Prioritizing your savings goals

I recently got this question on my YouTube channel and I thought it was so good I would share it with all of you! 

Budgeting is so overwhelming. Simple in theory -- in vs. out -- but so, so, so overwhelming. We just had our fourth baby and now there are so many things I want for our family: college, trips, home improvements, activities for the kids.
How do I go about setting these goals? How do you know how much to set aside? I've started vaguely tracking my spending for this month just to see where my money is going. I guess that's as good a start as any.

Tracking what you're spending is a good start. Not a great start. However, that is a great question. It's good to track where your money is going; it's better though to tell your money where to go before it goes anywhere and that is a budget.

If you are not budgeting on a regular basis, I know it can be hard. I know it can be overwhelming. But I feel like sitting down and making a budget brings just a level of peace to the situation.
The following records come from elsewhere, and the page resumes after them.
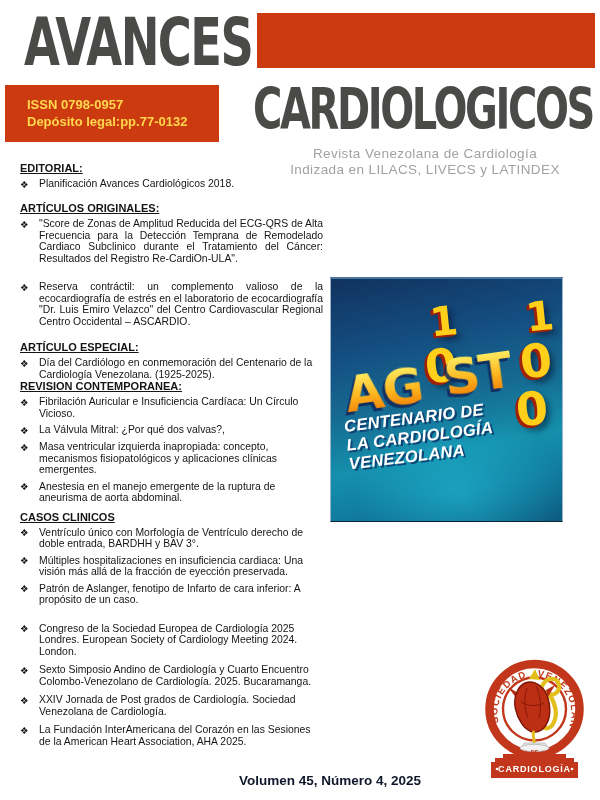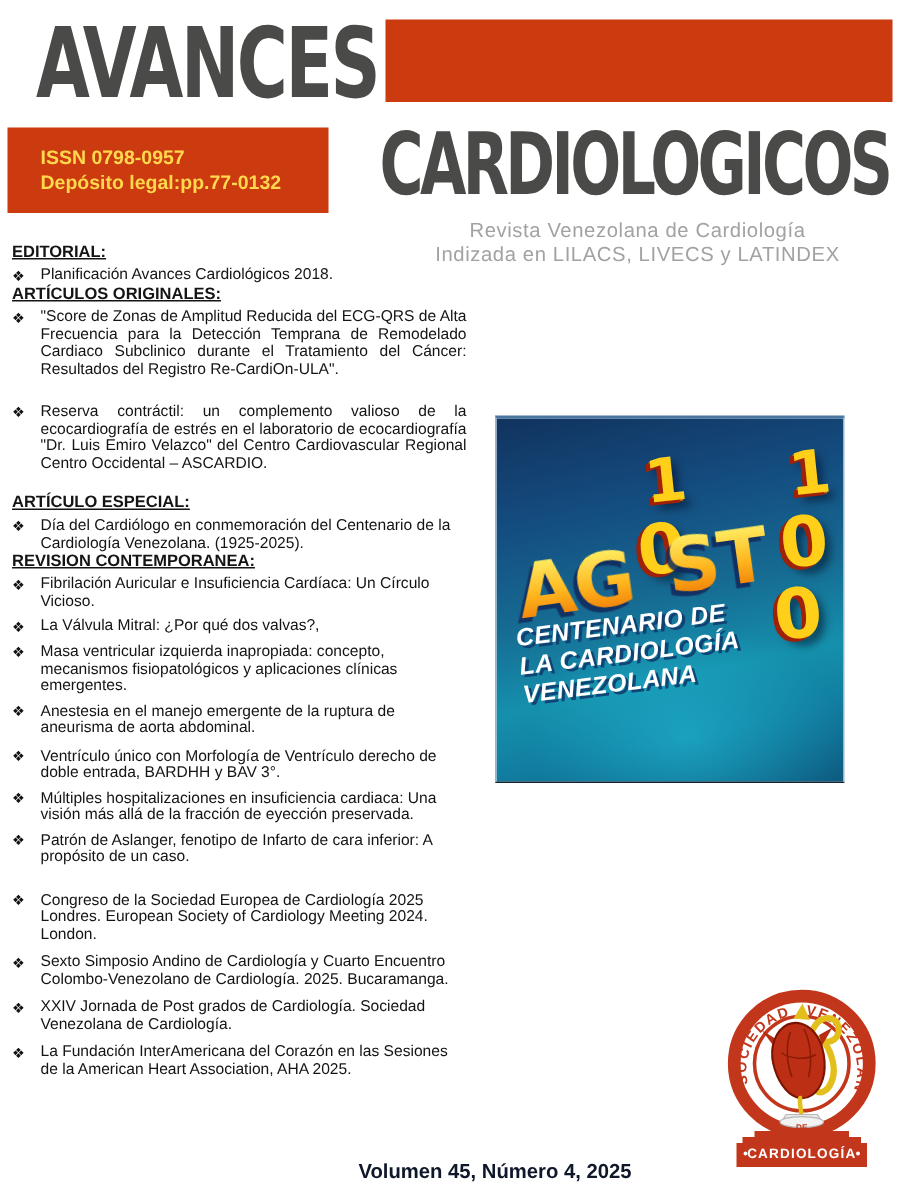--- a/index.html
+++ b/index.html
@@ -36,28 +36,28 @@
     transform:scale(0.80,1.15);transform-origin:left top;
     white-space:nowrap;line-height:1;
   }
   #subtitle{
     left:245px;top:146px;width:360px;text-align:center;
     color:#a2a2a2;font-size:13.5px;line-height:15.5px;letter-spacing:0.4px;
   }
 
   
   #toc{
-    left:8px;top:162px;width:303px;
+    left:20px;top:162px;width:303px;
     color:#141414;font-size:10.4px;line-height:11.5px;
   }
   .sec-heading{
     font-weight:bold;font-size:11px;line-height:13px;
     text-decoration:underline;margin:0 0 3px 0;
   }
-  #sec1{}#sec2{margin-top:14px}#sec3{margin-top:0}
+  #sec1{margin-top:12px}#sec2{margin-top:14px}#sec3{margin-top:0}
   #sec4{margin-top:7px}#sec5{margin-top:17px}
   .item{display:flex;}
   .sec .item + .item{margin-top:5px}
   #sec1 .item + .item{margin-top:17px}
   #sec5 .item + .item{margin-top:7px}
   .bullet{flex:none;width:19px;font-size:9.5px;padding-top:0.5px;color:#111;}
   .item-text{flex:1;}
   #sec1 .item-text{text-align:justify;}
 
   
@@ -167,20 +167,21 @@
       <span class="bullet">❖</span>
       <span class="item-text">Masa ventricular izquierda inapropiada: concepto, mecanismos fisiopatológicos y aplicaciones clínicas emergentes.</span>
     </div>
     <div class="item">
       <span class="bullet">❖</span>
       <span class="item-text">Anestesia en el manejo emergente de la ruptura de aneurisma de aorta abdominal.</span>
     </div>
   </div>
 
   <div class="sec" id="sec4">
+    <div class="sec-heading">CASOS CLINICOS</div>
     <div class="item">
       <span class="bullet">❖</span>
       <span class="item-text">Ventrículo único con Morfología de Ventrículo derecho de doble entrada, BARDHH y BAV 3°.</span>
     </div>
     <div class="item">
       <span class="bullet">❖</span>
       <span class="item-text">Múltiples hospitalizaciones en insuficiencia cardiaca: Una visión más allá de la fracción de eyección preservada.</span>
     </div>
     <div class="item">
       <span class="bullet">❖</span>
Personally, we use EveryDollar to track our spending and stay on budget. We got off track budgeting for a while and personally, I can tell you the sanity that it's brought to our home to get back into budgeting. It's been refreshing to get back on the same page, and for Jason and I to hold each other accountable.
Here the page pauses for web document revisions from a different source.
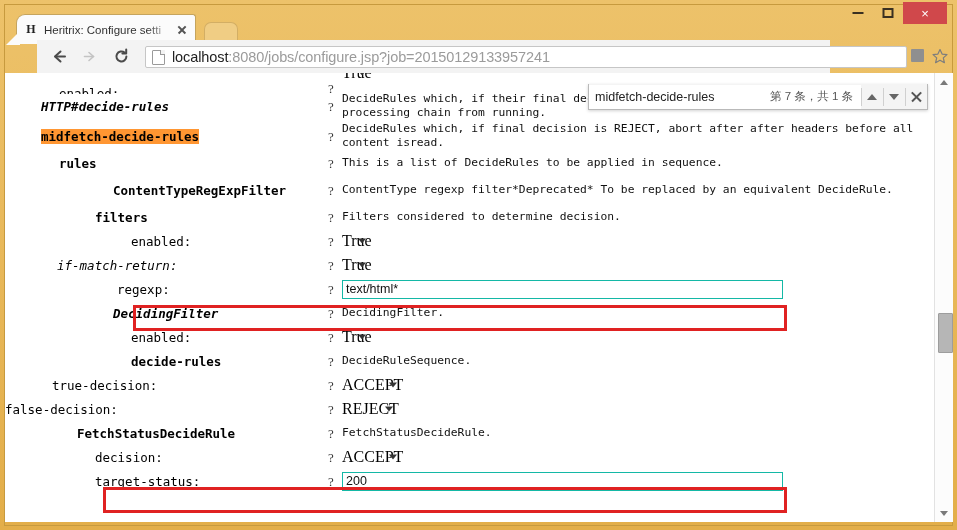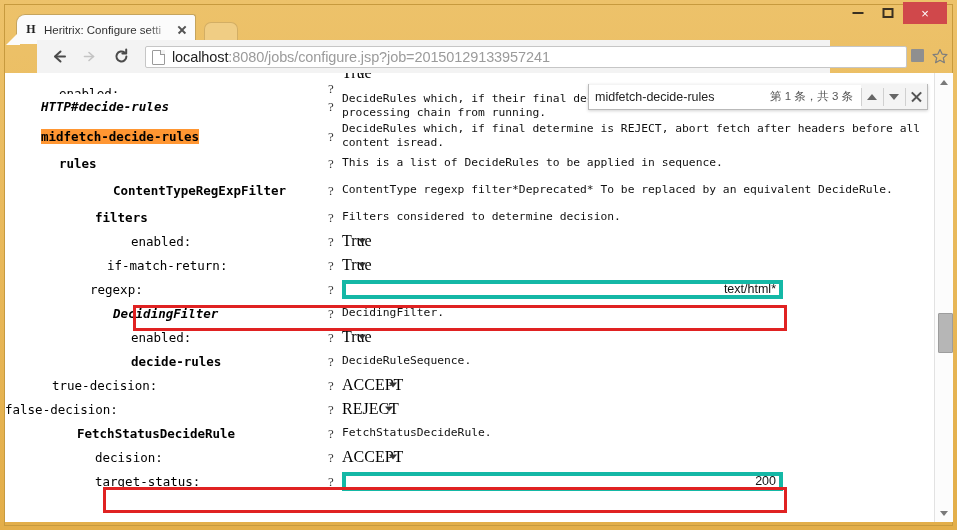--- a/index.html
+++ b/index.html
@@ -130,25 +130,24 @@
   .desc{
     font-family:"DejaVu Sans Mono","Liberation Mono",monospace;
     font-size:11.3px;color:#111;line-height:14px;white-space:normal;
     padding-right:6px;
   }
 
   select.inp, input.inp{
     font-family:"Liberation Sans",sans-serif;
     font-size:12.5px;color:#111;
     width:441px;height:19px;box-sizing:border-box;
-    border:4px solid #14b8a6;background:#fff;
+    border:1px solid #14b8a6;background:#fff;
     padding:0 3px;margin:0;
     -webkit-appearance:none;appearance:none;
     border-radius:0;
-    text-align:right;
   }
   .selwrap{position:relative;display:inline-block;}
   .selwrap .caret{
     position:absolute;right:6px;top:50%;transform:translateY(-50%);
     width:0;height:0;border-left:4px solid transparent;border-right:4px solid transparent;
     border-top:5px solid #333;pointer-events:none;
   }
   .clip-top{position:relative;top:-9px;}
 
   
@@ -295,21 +294,21 @@
               <td style="padding-left: 36px; font-style: italic;"><span class="lbl b">HTTP#decide-rules</span></td>
               <td class="c-q"><span class="q">?</span></td>
               <td>
                 <div class="desc">DecideRules which, if their final decision is REJECT, abort fetch and stop this processing chain from running.</div>
               </td>
             </tr>
             <tr class="row" style="height: 30px;">
               <td style="padding-left: 36px;"><span class="lbl b hl">midfetch-decide-rules</span></td>
               <td class="c-q"><span class="q">?</span></td>
               <td>
-                <div class="desc">DecideRules which, if final determine is REJECT, abort fetch after headers before all content isread.</div>
+                <div class="desc">DecideRules which, if final decision is REJECT, abort after after headers before all content isread.</div>
               </td>
             </tr>
             <tr class="row">
               <td style="padding-left: 54px;"><span class="lbl b">rules</span></td>
               <td class="c-q"><span class="q">?</span></td>
               <td>
                 <div class="desc">This is a list of DecideRules to be applied in sequence.</div>
               </td>
             </tr>
             <tr class="row" style="height: 30px;">
@@ -325,26 +324,26 @@
               <td>
                 <div class="desc">Filters considered to determine decision.</div>
               </td>
             </tr>
             <tr class="row">
               <td style="padding-left: 126px;"><span class="lbl">enabled:</span></td>
               <td class="c-q"><span class="q">?</span></td>
               <td><span class="selwrap"><div class="inp" style="line-height: 17px;">True</div><span class="caret"></span></span></td>
             </tr>
             <tr class="row">
-              <td style="padding-left: 102px;"><span class="lbl">if-match-return:</span></td>
+              <td style="padding-left: 52px; font-style: italic;"><span class="lbl">if-match-return:</span></td>
               <td class="c-q"><span class="q">?</span></td>
               <td><span class="selwrap"><div class="inp" style="line-height: 17px;">True</div><span class="caret"></span></span></td>
             </tr>
             <tr class="row">
-              <td style="padding-left: 85px;"><span class="lbl">regexp:</span></td>
+              <td style="padding-left: 112px;"><span class="lbl">regexp:</span></td>
               <td class="c-q"><span class="q">?</span></td>
               <td><input type="text" class="inp" value="text/html*" style="width: 441px;"></td>
             </tr>
             <tr class="row">
               <td style="padding-left: 108px; font-style: italic;"><span class="lbl b">DecidingFilter</span></td>
               <td class="c-q"><span class="q">?</span></td>
               <td>
                 <div class="desc">DecidingFilter.</div>
               </td>
             </tr>
@@ -400,21 +399,21 @@
       <span class="sb-tri up"></span>
     </div>
     <div class="sb-thumb"></div>
     <div class="sb-arrow bot">
       <span class="sb-tri down"></span>
     </div>
   </div>
 
   <div class="findbar">
     <input class="find-input" type="text" value="midfetch-decide-rules" style="">
-    <span class="find-count">第 1 条，共 3 条</span>
+    <span class="find-count">第 7 条，共 1 条</span>
     <span class="find-sep"></span>
     <span class="find-btn">
       <span class="chev up"></span>
     </span>
     <span class="find-sep"></span>
     <span class="find-btn">
       <span class="chev down"></span>
     </span>
     <span class="find-sep"></span>
     <span class="find-btn">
Really, I would start with making a budget. It's great to track where your money is going, but instead, tell it where to go before it flies away.
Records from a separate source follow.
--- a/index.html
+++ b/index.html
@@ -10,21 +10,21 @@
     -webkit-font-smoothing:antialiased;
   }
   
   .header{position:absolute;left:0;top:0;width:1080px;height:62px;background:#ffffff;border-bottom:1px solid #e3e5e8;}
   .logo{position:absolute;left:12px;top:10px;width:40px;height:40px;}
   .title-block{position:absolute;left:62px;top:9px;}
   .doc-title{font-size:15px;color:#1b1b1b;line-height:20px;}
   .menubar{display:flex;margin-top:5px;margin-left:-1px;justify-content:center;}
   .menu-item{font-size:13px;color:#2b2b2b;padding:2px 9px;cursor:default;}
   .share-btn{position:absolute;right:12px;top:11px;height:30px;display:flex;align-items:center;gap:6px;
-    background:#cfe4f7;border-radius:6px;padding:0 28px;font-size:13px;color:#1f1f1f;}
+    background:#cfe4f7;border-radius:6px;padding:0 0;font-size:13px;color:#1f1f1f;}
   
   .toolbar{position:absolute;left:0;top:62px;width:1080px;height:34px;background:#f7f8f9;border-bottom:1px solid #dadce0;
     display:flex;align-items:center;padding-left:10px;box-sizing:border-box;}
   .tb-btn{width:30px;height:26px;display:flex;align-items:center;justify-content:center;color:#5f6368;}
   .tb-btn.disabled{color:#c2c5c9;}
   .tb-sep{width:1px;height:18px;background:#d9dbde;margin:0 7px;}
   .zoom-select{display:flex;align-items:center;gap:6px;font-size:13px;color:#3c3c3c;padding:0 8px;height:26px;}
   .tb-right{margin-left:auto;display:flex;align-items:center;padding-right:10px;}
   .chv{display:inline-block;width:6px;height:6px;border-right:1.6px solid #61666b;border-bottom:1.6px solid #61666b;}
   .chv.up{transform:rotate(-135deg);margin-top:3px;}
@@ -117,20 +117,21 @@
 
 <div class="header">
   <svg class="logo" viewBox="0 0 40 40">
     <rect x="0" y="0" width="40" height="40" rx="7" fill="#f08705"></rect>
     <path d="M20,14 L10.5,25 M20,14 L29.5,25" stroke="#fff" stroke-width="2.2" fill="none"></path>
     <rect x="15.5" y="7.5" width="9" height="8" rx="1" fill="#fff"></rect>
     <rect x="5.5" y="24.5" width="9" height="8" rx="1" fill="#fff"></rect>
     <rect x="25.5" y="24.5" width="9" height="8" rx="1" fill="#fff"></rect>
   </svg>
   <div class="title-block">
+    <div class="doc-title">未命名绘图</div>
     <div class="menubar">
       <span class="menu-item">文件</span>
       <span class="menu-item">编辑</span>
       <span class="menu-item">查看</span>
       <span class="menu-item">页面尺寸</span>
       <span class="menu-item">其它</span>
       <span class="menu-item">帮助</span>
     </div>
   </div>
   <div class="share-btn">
Short-term vs. long-term goals

When there are so many things that you want for your family, I came up with a long-term/short-term plan.

My short-term plan is a year. I know that in the next year, I want to do some home improvements, buy a new car, and take a little trip. Those are my short-term savings goals.

Then I have my 5-year goals and I have my 10-year goals. Because, honestly, we need to have priorities when it comes to our savings -- just like we need to have priorities when it comes to spending.

One of the things that we prioritized when it came to savings was college education for our boys. The first thing we did when we got out of debt was to start college savings accounts for our children. Before we even started saving for a down payment on a house.

We felt so strongly about this because one of the burdens we had was Jason's student loans. That really was the bulk of our debt. So we wanted to give our kids that advantage, if you will, of not having student loans.

However, we know that we're not going to be able to pay a hundred percent for our kids to go to school. But that means that, long-term, our family will have to have a plan to pay for college to avoid debt.

Prioritize your needs vs. wants

So sit down and make a list of all the things that you want for your family and for yourself. And then look at what is the most immediate need.

It may be that you have some home improvements that need to be taken care of first for the health and happiness of your home. Or maybe, your family has just gone through a really rough few years and you need to reconnect. Going on a family trip might be perfect for that.

But you need to look at everything you want and then give it a prioritized number: What is the thing that your family needs the most?

Of course, all of these things are to take place after debt is paid off. No, it doesn't mean you can't have fun, you can't do fun things for your family, you can't go and do things together. But for me, that first priority is getting out of debt. 

What about you? What tips do you have for prioritizing your savings goals?